Последняя битва. Штурм Берлина глазами очевидцев (Райан) - страница 85

Существовала и третья угроза жизни обитателей зоопарка. Время от времени смотритель Вальтер Вендт докладывал об исчезновении некоторых из своих редких подопечных. Было только одно возможное объяснение: некоторые берлинцы крали и забивали животных, чтобы пополнить свой скудный рацион.

Перед директором зоопарка Луцем Хеком стояла дилемма — дилемма, которую даже дружба с партнером по охоте, рейхсмаршалом Германом Герингом, да и с любым другим, если уж на то пошло, не могла разрешить. В случае длительной осады птицы и животные наверняка умрут от голода. Хуже того, хищные животные: львы, медведи, лисы, гиены и очень редкий, ценный павиан, которого Хек лично привез из Камеруна, могли разбежаться во время сражения. Как скоро, размышлял Хек, ему придется уничтожить павиана и пятерых львов, которых он так сильно любит?

Густав Ридель, смотритель львов, который выкормил из бутылочки девятимесячных львят Султана и Бусси, уже решил: невзирая ни на какие приказы, он спасет маленьких львов. Ридель не был одинок в своих чувствах. Почти каждый смотритель придумал план спасения своего любимца. Доктор Катерина Хейнрот, жена семидесятичетырехлетнего директора разбомбленного аквариума, уже ухаживала за маленькой обезьянкой Пией в своей квартире. Смотритель Роберт Эберхард был одержим идеей защитить редких лошадей и зебр, доверенных его попечению. Больше всего Вальтера Вендта волновали десять зубров, близких родственников американского бизона. Они были его гордостью и радостью. Чтобы вывести их, ему потребовалась лучшая часть его тридцати лет в науке. Зубры были уникальными и стоили более миллиона марок, примерно четверть миллиона долларов.

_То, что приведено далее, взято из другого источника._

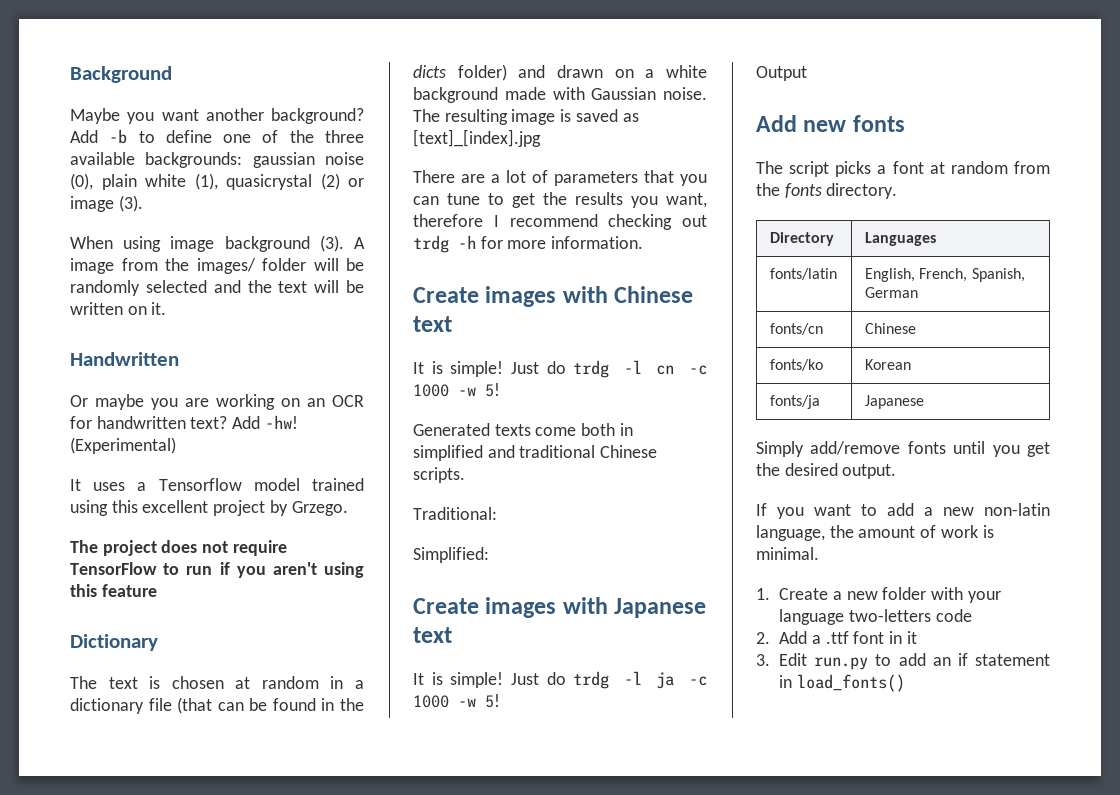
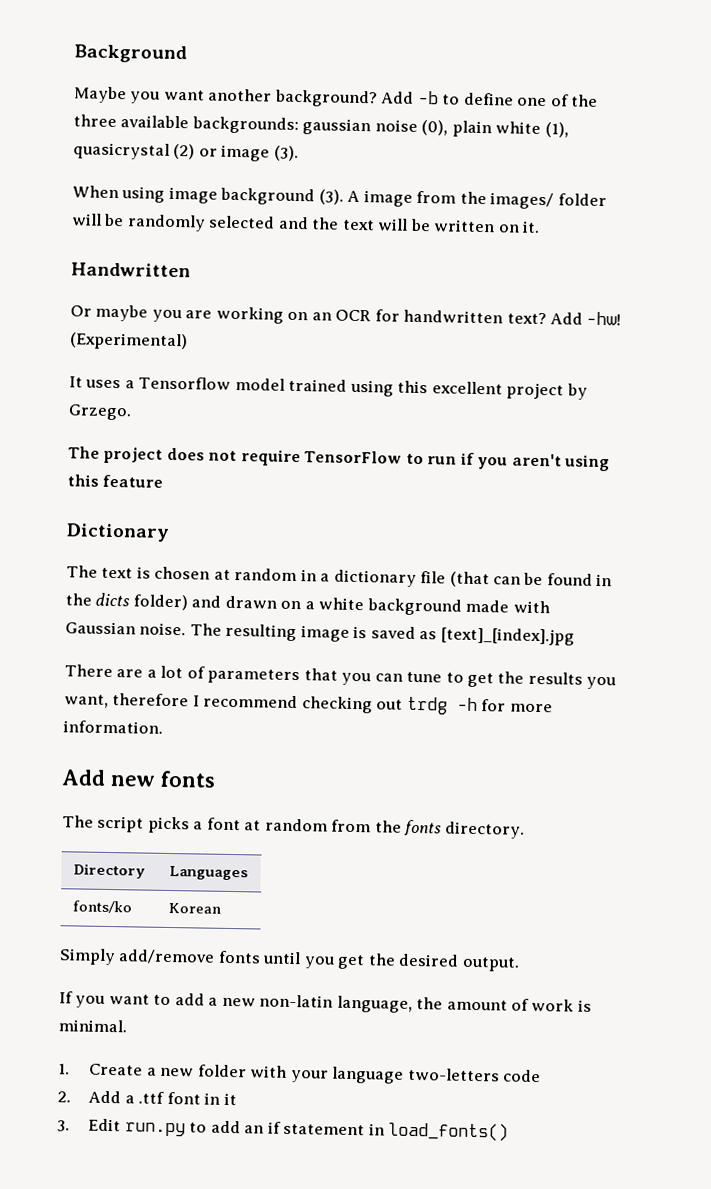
[413,286,694,307] [413,316,452,332] [413,360,707,378] [413,383,500,397] [413,423,633,436] [413,445,658,461] [413,467,465,483] [413,507,497,520] [413,547,489,563] [413,597,707,618] [413,627,452,643] [413,671,707,689] [413,694,500,708] [756,66,807,81] // Create images with Chinese text // It is simple! Just do trdg -l cn -c 1000 -w 5! // Generated texts come both in simplified and traditional Chinese scripts. // Traditional: // Simplified: // Create images with Japanese text // It is simple! Just do trdg -l ja -c 1000 -w 5! // Output -> (163, 727) none
[769,268,837,280] [864,268,1025,282] [864,287,918,298] [769,323,823,335] [864,323,916,334] // fonts/latin | English, French, Spanish, German // fonts/cn | Chinese -> (248, 873) none
[769,395,820,409] [864,395,924,409] // fonts/ja | Japanese -> (221, 908) none

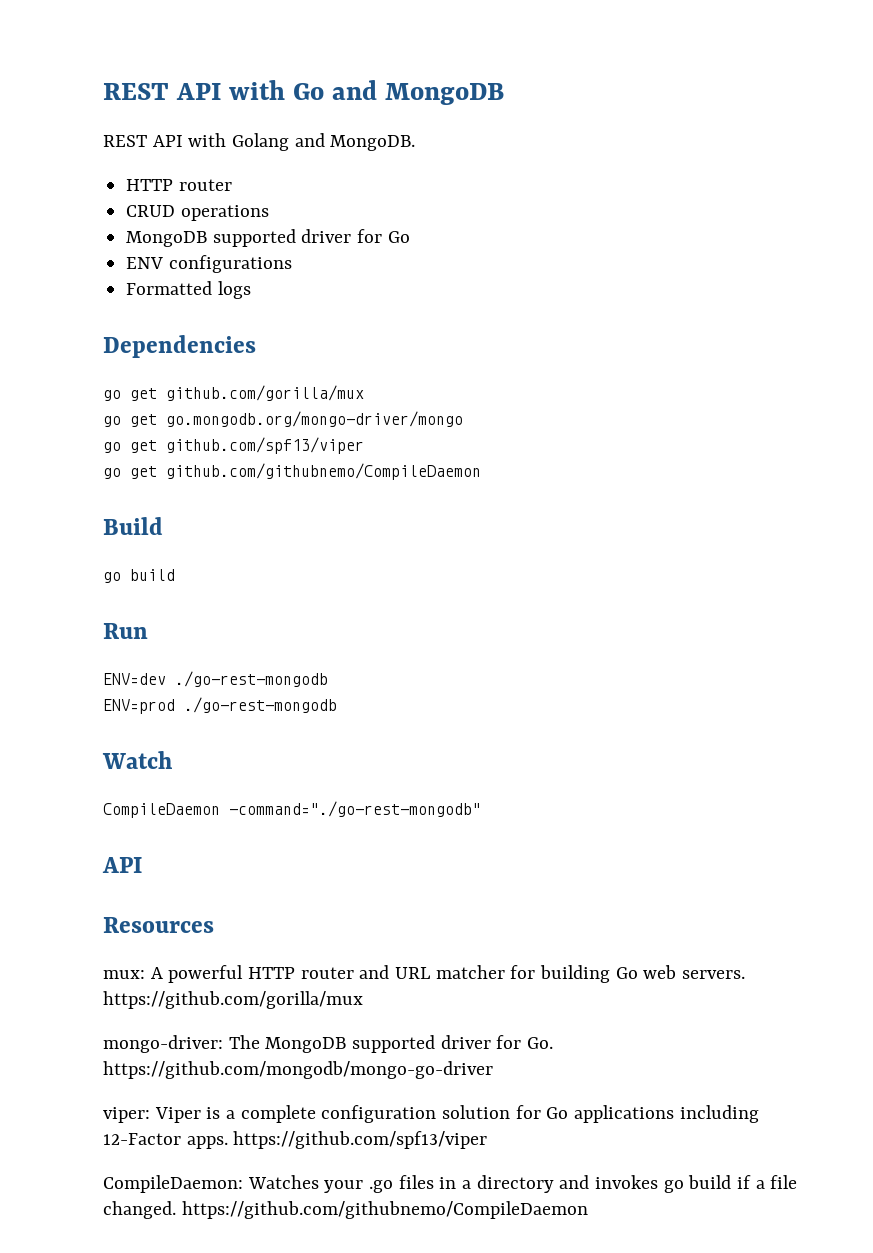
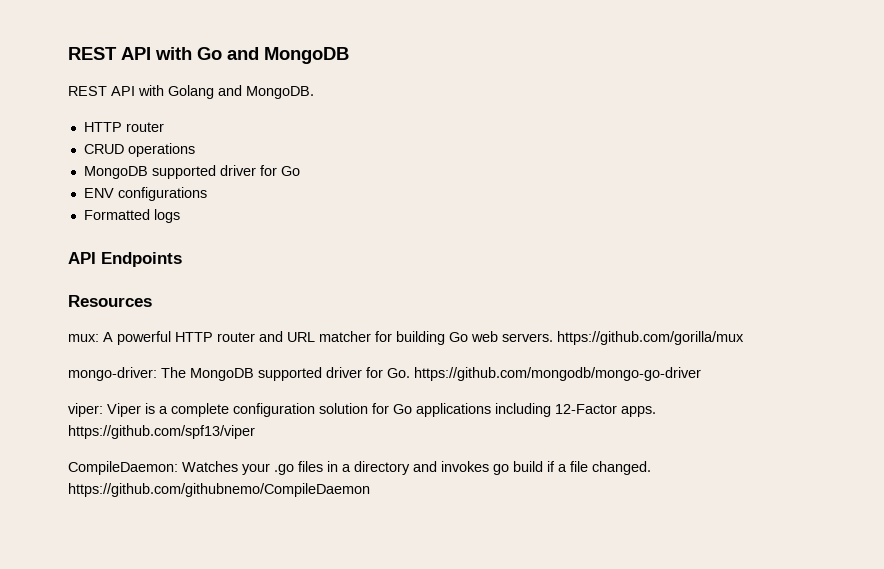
[103,335,256,358] [103,385,364,401] [103,411,463,427] [103,437,364,454] [103,463,481,480] [103,517,163,535] [103,569,175,583] [103,623,148,639] [103,671,328,687] [103,697,337,714] [102,751,172,769] [103,801,481,818] [102,857,142,873] // Dependencies // go get github.com/gorilla/mux // go get go.mongodb.org/mongo-driver/mongo // go get github.com/spf13/viper // go get github.com/githubnemo/CompileDaemon // Build // go build // Run // ENV=dev ./go-rest-mongodb // ENV=prod ./go-rest-mongodb // Watch // CompileDaemon -command="./go-rest-mongodb" // API -> [68,252,182,267] // API Endpoints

Что касается Генриха Шварца, смотрителя птиц, он больше не мог выносить страданий Абу Маркуба. Он подошел к пруду и еще раз позвал большую птицу. Когда

Абу приблизился, Шварц наклонился и нежно поднял его на руки. Отныне птица будет жить — или умирать — в ванной комнате Шварца.

* * *

Зал красного с золотом Бетховен-Халле в стиле барокко заполнился публикой.

Резкое постукивание дирижерской палочки, — и все стихло. Дирижер Роберт Хегер поднял правую руку и замер. За стенами зала, где-то в разоренном городе, взвыла пожарная сирена, и ее вой постепенно растаял вдали. Еще секунду Хегер позировал, затем его палочка опустилась и приглушенно забарабанили четыре барабана: в недрах огромного Берлинского филармонического оркестра зародился Скрипичный концерт Бетховена.

Деревянные духовые инструменты начали тихий диалог с барабанами. Солист Герхард Ташнер ждал, не сводя глаз с дирижера. Большая часть публики, заполнившей уцелевший концертный зал на Кетенерштрассе, пришла послушать блестящего двадцатитрехлетнего скрипача, и, когда ясные, как колокольчик, звуки его скрипки воспарили, растаяли и снова воспарили, они замерли в восхищении. Те, кто присутствовал на том дневном концерте в последнюю неделю марта, вспоминают, что некоторые даже тихо рыдали.